ID Small Claims Trials

In Idaho, parties to a small claims lawsuit may attempt to settle their claim through stipulation or mediation. You'll need to go to trial only if an agreement doesn't occur between you and the other party.

A trial date is scheduled by the court if the dispute can't be settled. The parties must appear at the trial with all witnesses and documentation.


If the defendant admits to owing the plaintiff money or property, the case can be settled. If the defendant needs time to pay and the plaintiff agrees to the terms, the court may enter a stipulation. The stipulation states the terms and conditions for settling the case.

The parties may also be given an opportunity to meet with a mediator to see if they can come to an agreement. If the parties don't come to an agreement, a date is scheduled for everyone to return for a trial. If the parties agree during mediation, the terms of the agreement is set out by the mediator, signed by the parties and filed with the clerk.


If the parties are unable to reach an agreement through stipulation or mediation, they must appear for trial on the date and at the time scheduled by the clerk.
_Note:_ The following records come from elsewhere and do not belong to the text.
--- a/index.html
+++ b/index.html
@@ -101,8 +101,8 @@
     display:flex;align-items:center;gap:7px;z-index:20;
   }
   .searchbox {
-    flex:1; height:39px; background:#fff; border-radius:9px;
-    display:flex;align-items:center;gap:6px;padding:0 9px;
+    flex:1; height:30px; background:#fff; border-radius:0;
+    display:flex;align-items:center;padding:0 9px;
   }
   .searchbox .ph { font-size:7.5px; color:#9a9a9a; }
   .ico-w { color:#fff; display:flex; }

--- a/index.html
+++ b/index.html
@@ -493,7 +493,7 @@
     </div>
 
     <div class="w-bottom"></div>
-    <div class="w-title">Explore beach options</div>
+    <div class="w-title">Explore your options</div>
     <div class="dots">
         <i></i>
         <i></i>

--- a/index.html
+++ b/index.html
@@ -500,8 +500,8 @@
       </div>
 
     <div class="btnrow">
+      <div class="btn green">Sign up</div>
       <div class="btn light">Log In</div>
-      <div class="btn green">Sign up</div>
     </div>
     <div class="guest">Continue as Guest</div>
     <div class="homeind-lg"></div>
If your case is set for trial, be prepared and on time. Have documents, photographs and witnesses ready. No attorneys are allowed in small claims hearings in Idaho.

At trial, both parties have the opportunity to speak to the judge and ask questions of each other and witnesses. The judge may ask questions of the plaintiff, defendant and witnesses as needed. The judge considers all evidence and testimony. The ruling of the judge is written in the form of a judgment. Sometimes, the judge doesn't make a decision at trial, and the judgment is mailed to both parties.
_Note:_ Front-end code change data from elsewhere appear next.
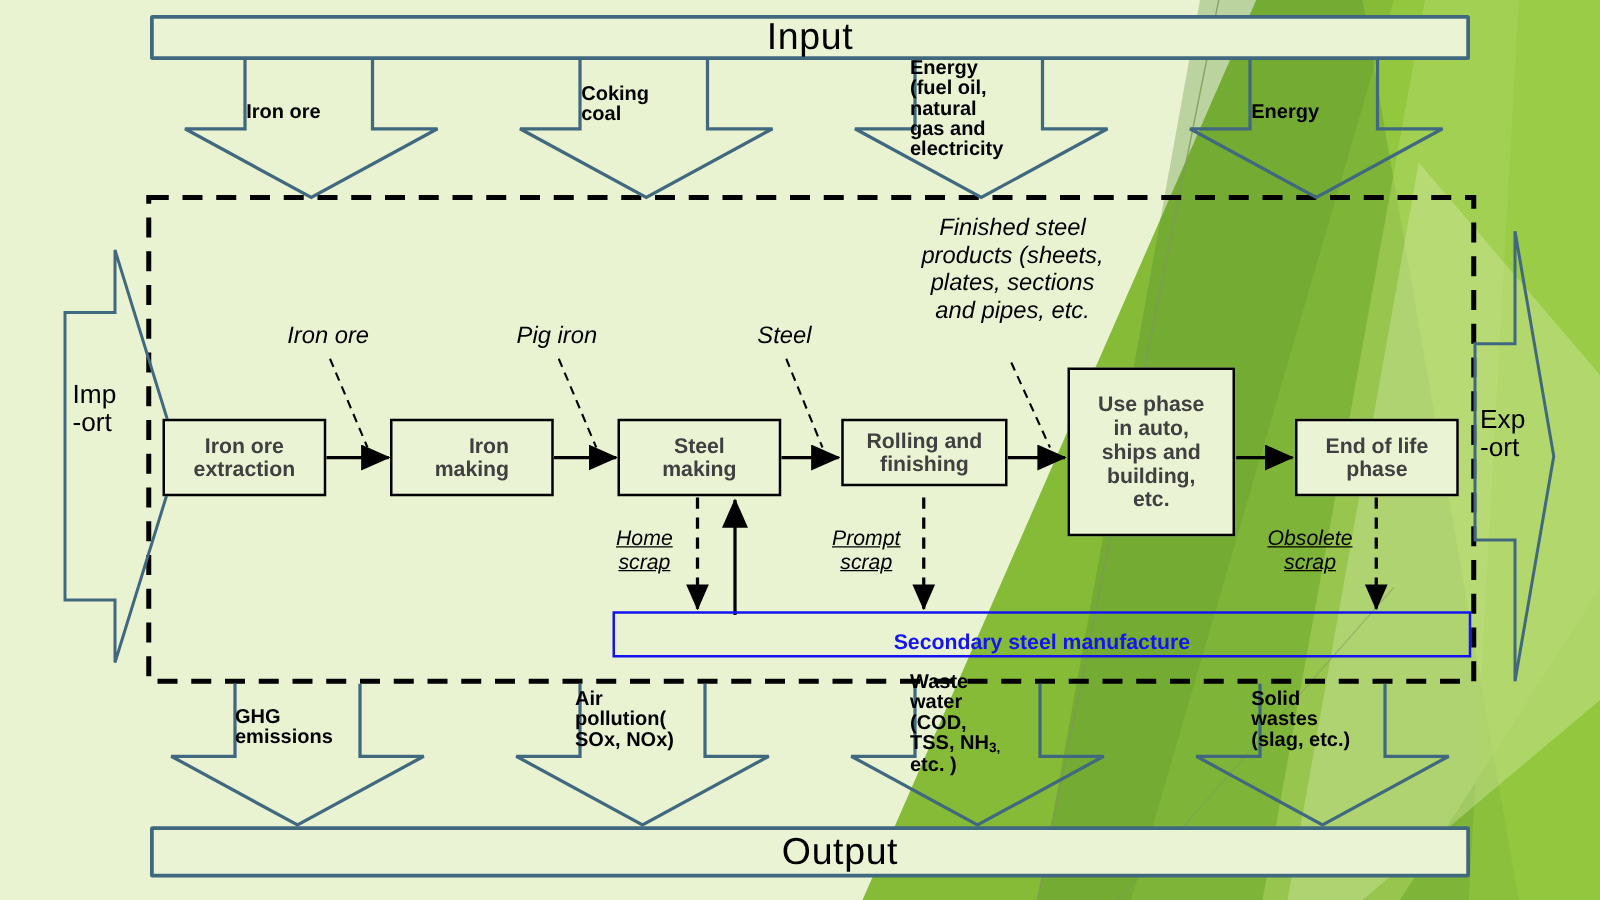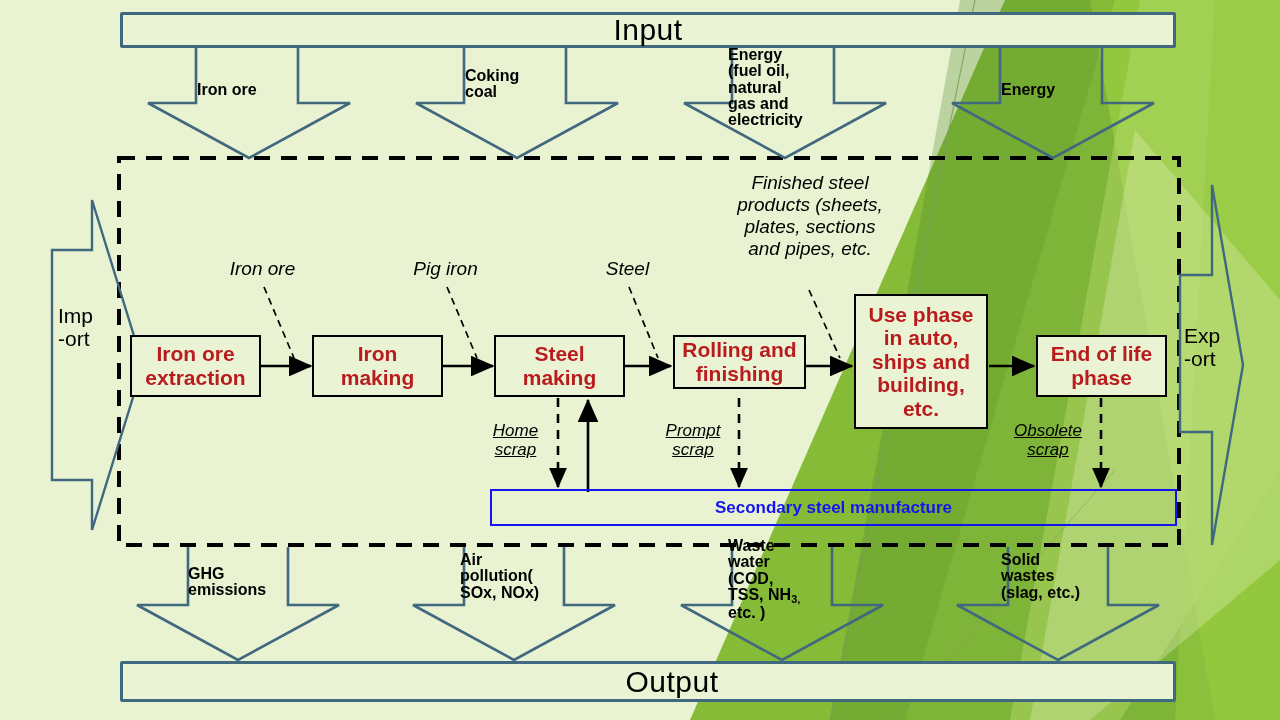--- a/index.html
+++ b/index.html
@@ -34,7 +34,7 @@
   .pbox{
     border:2.5px solid #000;background:#eaf3d4;
     display:flex;align-items:center;justify-content:center;text-align:center;
-    color:#b91c1c;font-size:21px;font-weight:bold;line-height:1.12;
+    color:#404040;font-size:17px;font-weight:bold;line-height:1.12;
     white-space:pre-line;
   }
 

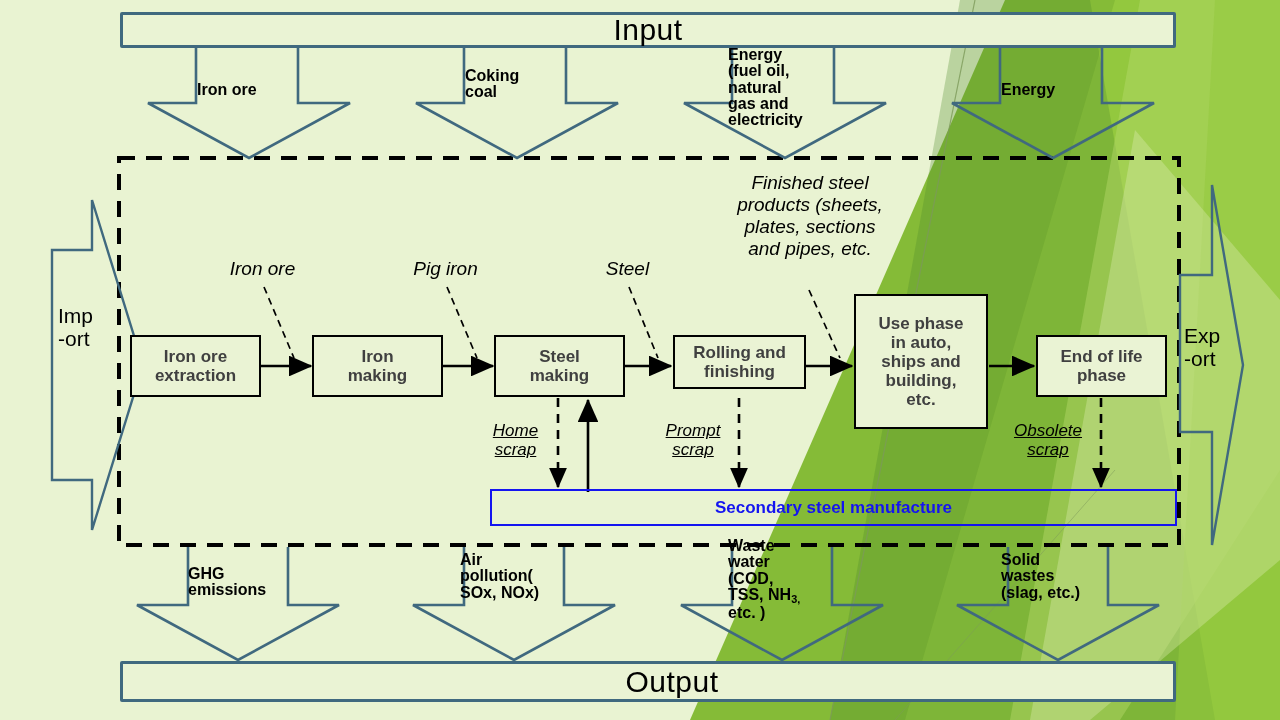--- a/index.html
+++ b/index.html
@@ -162,7 +162,7 @@
 
   <div class="abs pbox" style="left:130px;top:335px;width:131px;height:62px;">Iron ore
 extraction</div>
-  <div class="abs pbox" style="left:312px;top:335px;width:131px;height:62px;">Iron
+  <div class="abs pbox" style="left:312px;top:335px;width:131px;height:62px;text-align:right;">Iron
 making</div>
   <div class="abs pbox" style="left:494px;top:335px;width:131px;height:62px;">Steel
 making</div>

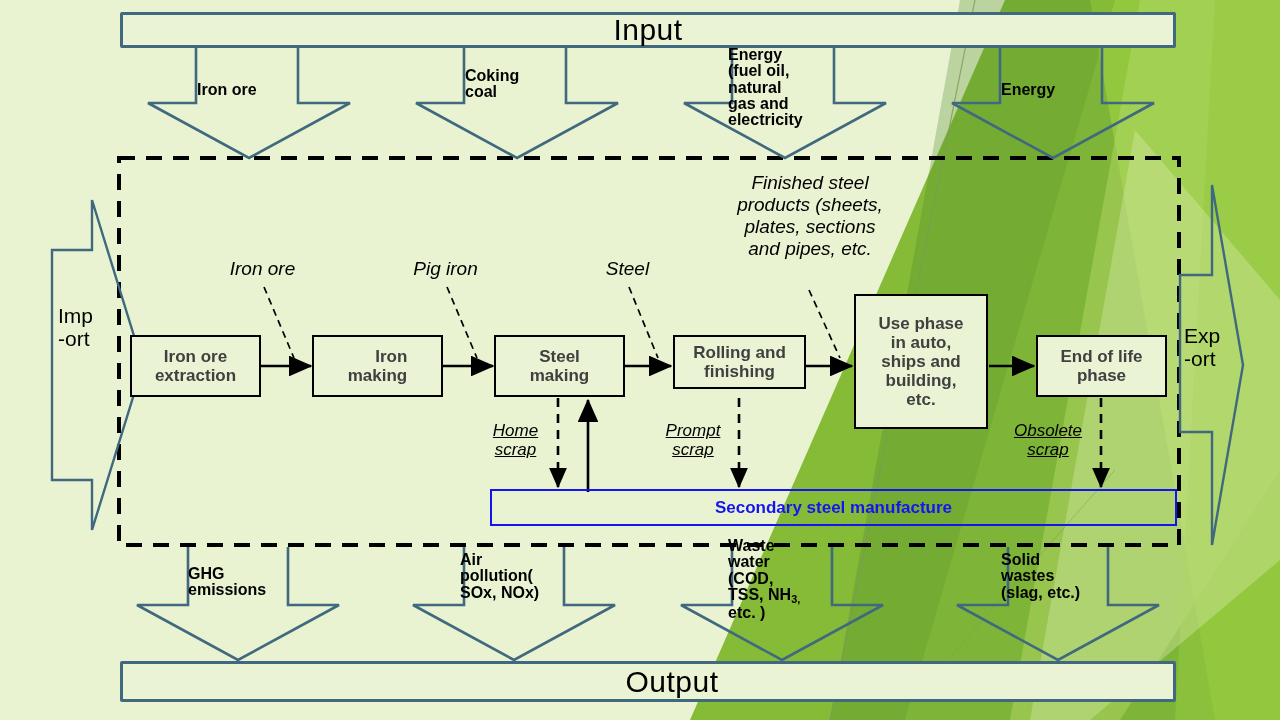--- a/index.html
+++ b/index.html
@@ -52,7 +52,7 @@
   
   .secbar{
     border:2.5px solid #1414f0;background:transparent;
-    display:flex;align-items:center;justify-content:center;
+    display:flex;align-items:flex-end;justify-content:center;
     color:#1414f0;font-size:17px;font-weight:bold;
   }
The evidence you should bring to trial to support your claims or defenses includes:

  • Documents such as contracts, notes, leases and receipts
  • Records
  • Photographs
  • Drawings

Courtroom Conduct

You should follow these general suggestions for courtroom conduct:

  • Be on time for your trial
  • Stick to the issues in dispute when presenting your case
  • Be polite at all times and don't interrupt the judge, the defendant or any of the witnesses at any time
  • If you don't understand something during the trial, ask the judge when it's your turn to speak
  • If an offer to settle your dispute comes up during your trial, think about accepting it because it may be in your best interest to do so

Failure to Appear

If the defendant doesn't appear at trial, you're granted a default judgment for the amount of your claim, plus your filing and service costs. If you fail to appear at trial, the judge will dismiss your claim.

Final Judgment

A final judgment is a legal document that states that one party is entitled to recover damages in a specified amount from another party. Interest is added on the amount awarded until the final judgment is satisfied.

Questions for Your Attorney

  • Can an attorney come with me into the courtroom?
  • What should I take with me to court?
  • What happens if I can't make it to court on my scheduled trial date?